Provided material:
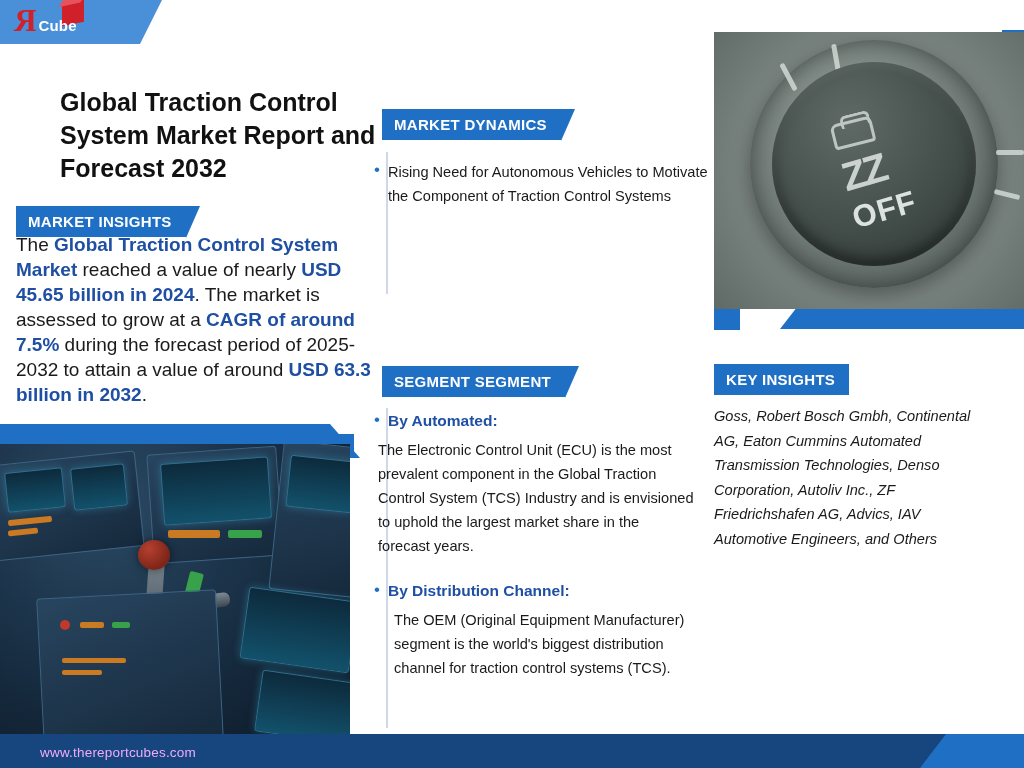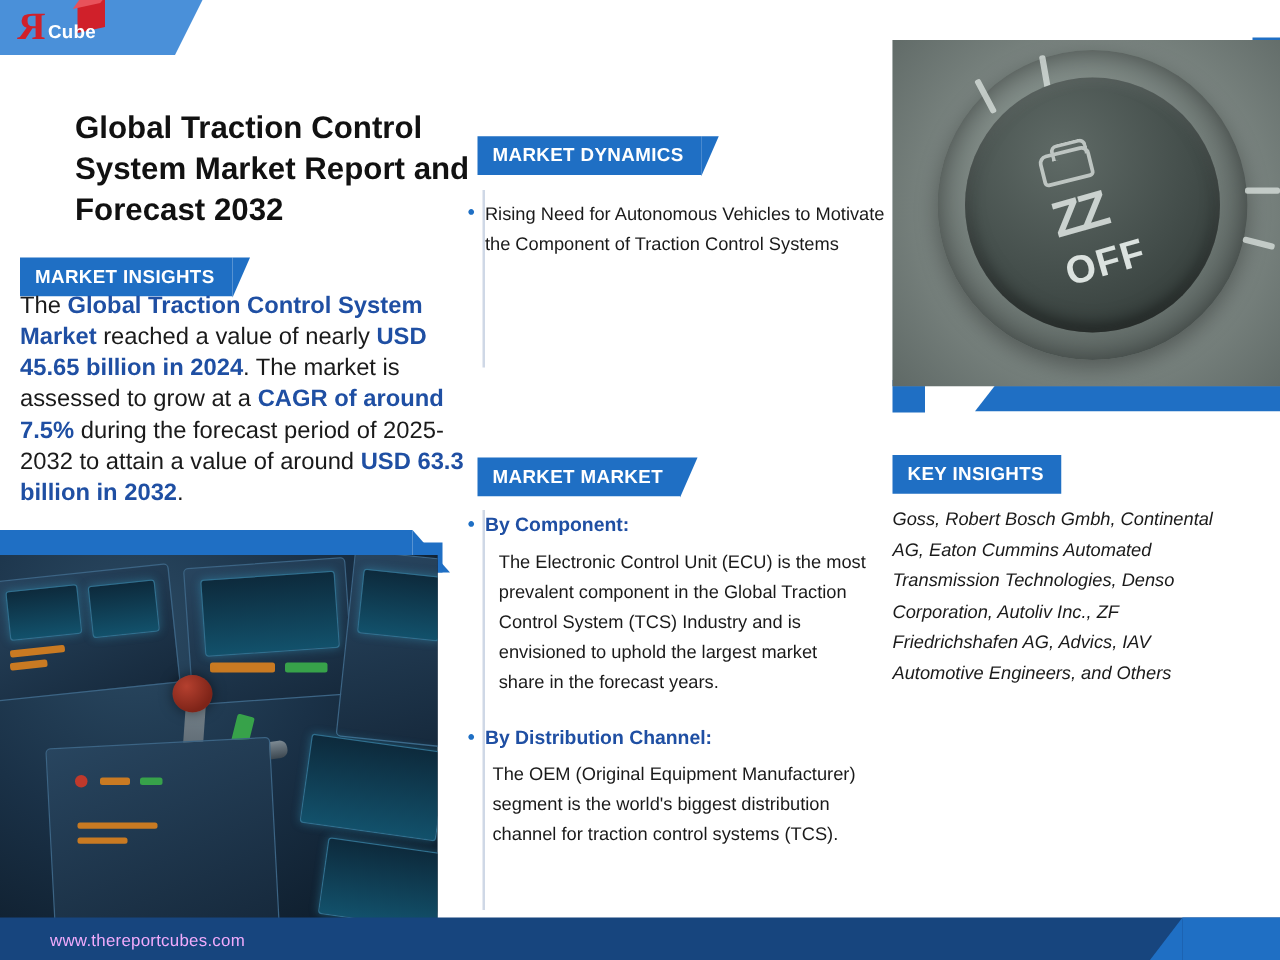--- a/index.html
+++ b/index.html
@@ -249,30 +249,30 @@
   <div class="tag skew-right" id="tag-dynamics">MARKET DYNAMICS</div>
   <div class="vline" id="vline-dynamics"></div>
 
   <div class="bullets" id="dynamics-list">
     <div class="bullet-row">
       <span class="bullet-dot">•</span>
       <span class="bullet-text">Rising Need for Autonomous Vehicles to Motivate the Component of Traction Control Systems</span>
     </div>
   </div>
 
-  <div class="tag skew-right" id="tag-segment">MARKET MARKET</div>
+  <div class="tag skew-right" id="tag-segment">SEGMENT SEGMENT</div>
   <div class="vline" id="vline-segment"></div>
 
   <div class="bullets" id="segment-list">
     <div class="seg-block">
       <div class="bullet-row">
         <span class="bullet-dot">•</span>
-        <span class="seg-head">By Component:</span>
+        <span class="seg-head">By Automated:</span>
       </div>
-      <div class="seg-body" style="margin-left:25px;">The Electronic Control Unit (ECU) is the most prevalent component in the Global Traction Control System (TCS) Industry and is envisioned to uphold the largest market share in the forecast years.</div>
+      <div class="seg-body" style="margin-left:4px;">The Electronic Control Unit (ECU) is the most prevalent component in the Global Traction Control System (TCS) Industry and is envisioned to uphold the largest market share in the forecast years.</div>
     </div>
     <div class="seg-block">
       <div class="bullet-row">
         <span class="bullet-dot">•</span>
         <span class="seg-head">By Distribution Channel:</span>
       </div>
       <div class="seg-body" style="margin-left:20px;">The OEM (Original Equipment Manufacturer) segment is the world's biggest distribution channel for traction control systems (TCS).</div>
     </div>
   </div>
 

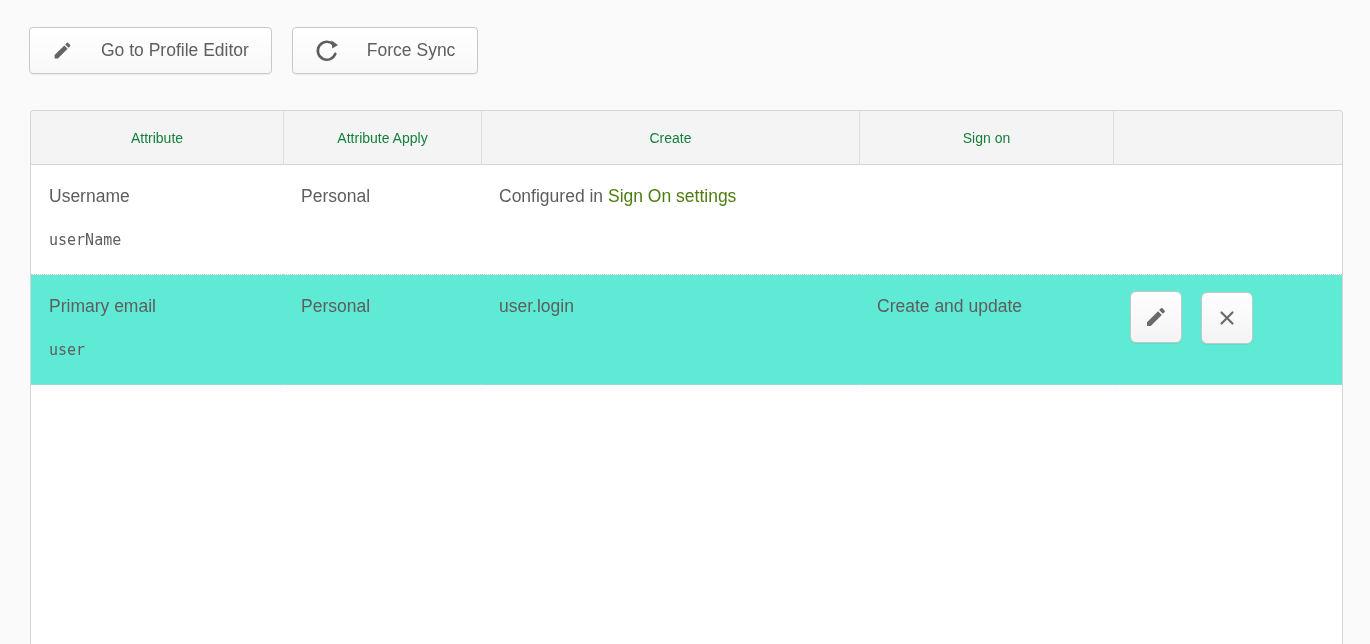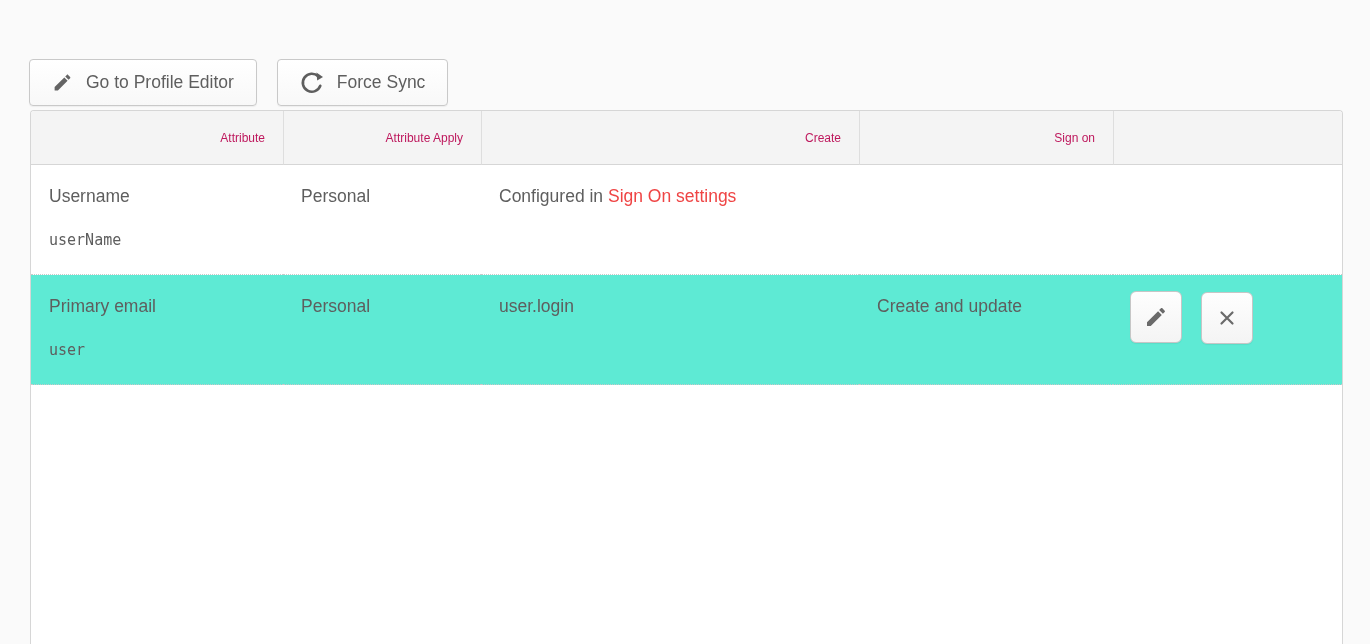--- a/index.html
+++ b/index.html
@@ -9,66 +9,66 @@
     background: #fafafa;
     font-family: "Liberation Sans", sans-serif;
     color: #5e5e5e;
     overflow: hidden;
     position: relative;
   }
 
   
   .toolbar { position: absolute; top: 27px; left: 29px; display: flex; gap: 20px; }
   .btn {
-    display: inline-flex; align-items: center; gap: 13px;
+    display: inline-flex; align-items: center; gap: 28px;
     height: 47px; padding: 0 22px;
     background: linear-gradient(#ffffff, #f8f8f8);
     border: 1px solid #c9c9c9; border-radius: 4px;
     box-shadow: 0 1px 1px rgba(0,0,0,0.05);
     font-family: "Liberation Sans", sans-serif;
     font-size: 17.5px; color: #5e5e5e;
-    cursor: pointer; white-space: nowrap; margin-top: 32px;
+    cursor: pointer; white-space: nowrap;
   }
   .btn svg { flex: 0 0 auto; }
 
   
   .table-wrap {
     position: absolute; top: 110px; left: 30px;
     width: 1313px; height: 534px;
     background: #fff;
     border: 1px solid #d6d6d6; border-bottom: none;
     border-radius: 4px 4px 0 0;
     overflow: hidden;
   }
   table { width: 100%; border-collapse: separate; border-spacing: 0; table-layout: fixed; }
   thead th {
     height: 54px; background: #f4f4f4;
-    text-align: right; vertical-align: middle;
+    text-align: center; vertical-align: middle;
     padding: 0 18px;
-    font-weight: normal; font-size: 12px; color: #be185d;
+    font-weight: normal; font-size: 14px; color: #15803d;
     border-bottom: 1px solid #d6d6d6;
     border-left: 1px solid #dedede;
   }
   thead th:first-child { border-left: none; }
   tbody td {
     height: 110px; vertical-align: top;
     padding: 21px 18px 0 18px;
     font-size: 17.5px; color: #5e5e5e;
     border-bottom: 1px dotted #c9c9c9;
     background: #fff;
   }
   tr.highlighted td { background: #5eead4; }
   tr.filler td { height: 39px; border-bottom: none; padding: 0; }
 
   .attr-sub {
     margin-top: 24px;
     font-family: "DejaVu Sans Mono", "Liberation Mono", monospace;
     font-size: 15px; color: #5e5e5e;
   }
-  .link { color: #ef4444; text-decoration: none; cursor: pointer; }
+  .link { color: #4d7c0f; text-decoration: none; cursor: pointer; }
 
   .actions-cell { padding: 16px 0 0 17px !important; }
   .icon-btn {
     width: 52px; height: 52px;
     border: 1px solid #c6c6c6; border-radius: 6px;
     background: linear-gradient(#fefefe, #f4f4f4);
     box-shadow: 0 1px 1px rgba(0,0,0,0.06);
     display: inline-flex; align-items: center; justify-content: center;
     margin-right: 14px; cursor: pointer; padding: 0;
   }

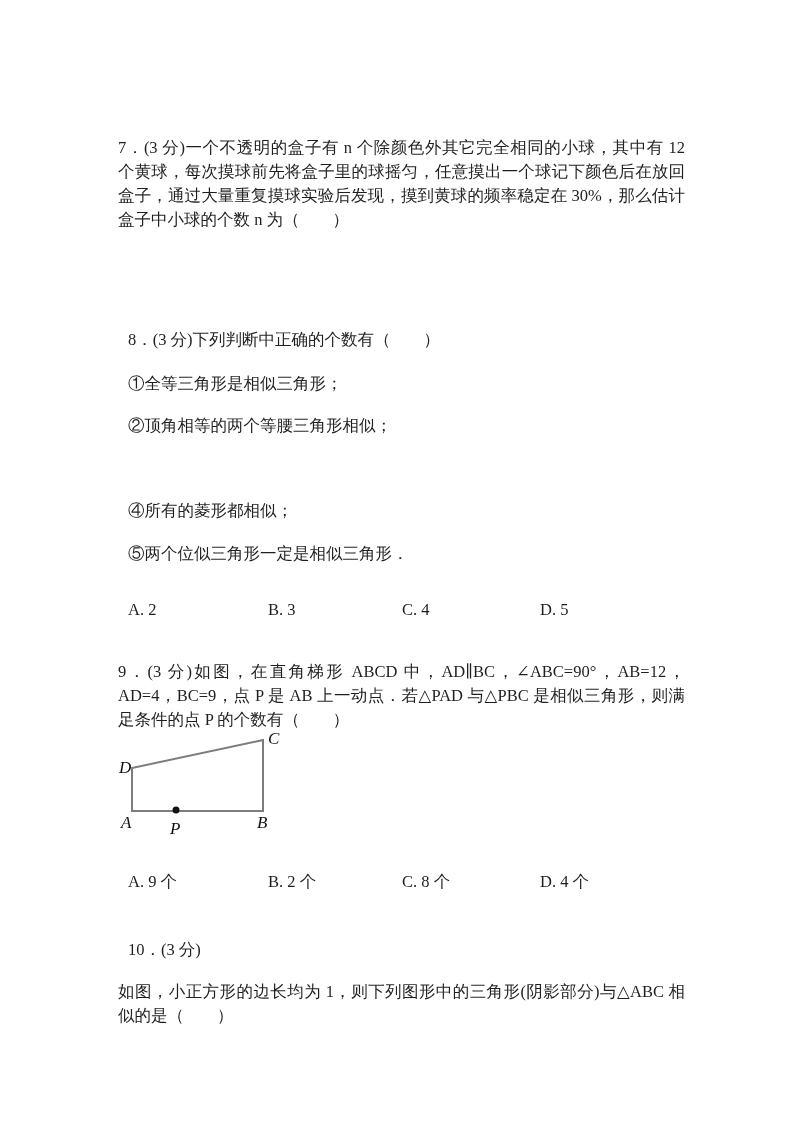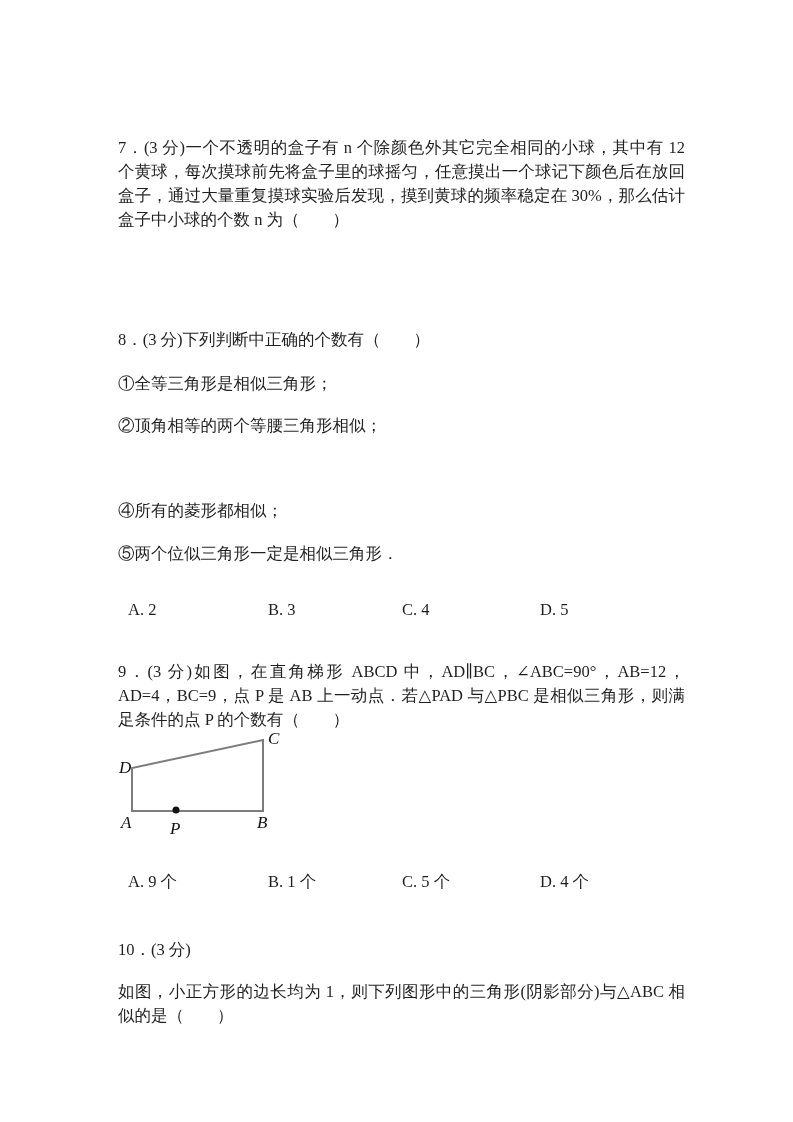--- a/index.html
+++ b/index.html
@@ -15,21 +15,21 @@
     line-height: 24px;
     overflow: hidden;
     padding-left: 44px;
   }
   .block {
     position: absolute;
     left: 118px;
     width: 567px;
   }
   .just { text-align: justify; }
-  .line { position: absolute; left: 118px; white-space: nowrap; text-align: center; }
+  .line { position: absolute; left: 128px; white-space: nowrap; text-align: center; }
   .options-row { position: absolute; left: 0; width: 100%; height: 24px; }
   .opt { position: absolute; white-space: nowrap; }
   .opt-a { left: 128px; }
   .opt-b { left: 268px; }
   .opt-c { left: 402px; }
   .opt-d { left: 540px; }
   .diagram { position: absolute; left: 116px; top: 727px; }
   .dlabel {
     font-style: italic;
     font-size: 17px;
@@ -66,22 +66,22 @@
     <circle cx="60" cy="83" r="3.5" fill="#111111"></circle>
     <text class="dlabel" x="152" y="17">C</text>
     <text class="dlabel" x="3" y="46">D</text>
     <text class="dlabel" x="5" y="101">A</text>
     <text class="dlabel" x="141" y="101">B</text>
     <text class="dlabel" x="54" y="107">P</text>
   </svg>
 
   <div class="options-row" style="top:870px">
     <span class="opt opt-a">A. 9 个</span>
-    <span class="opt opt-b">B. 1 个</span>
-    <span class="opt opt-c">C. 5 个</span>
+    <span class="opt opt-b">B. 2 个</span>
+    <span class="opt opt-c">C. 8 个</span>
     <span class="opt opt-d">D. 4 个</span>
   </div>
 
   <p class="line" style="top:938px">10．(3 分)</p>
 
   <p class="block just" style="top:980px">如图，小正方形的边长均为 1，则下列图形中的三角形(阴影部分)与△ABC 相似的是（　　）</p>
 
 </div>
 
 </body></html>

Exercise instructions: Count each line of the material that includes the string "inline", then give only the total.

Answer for the task: 3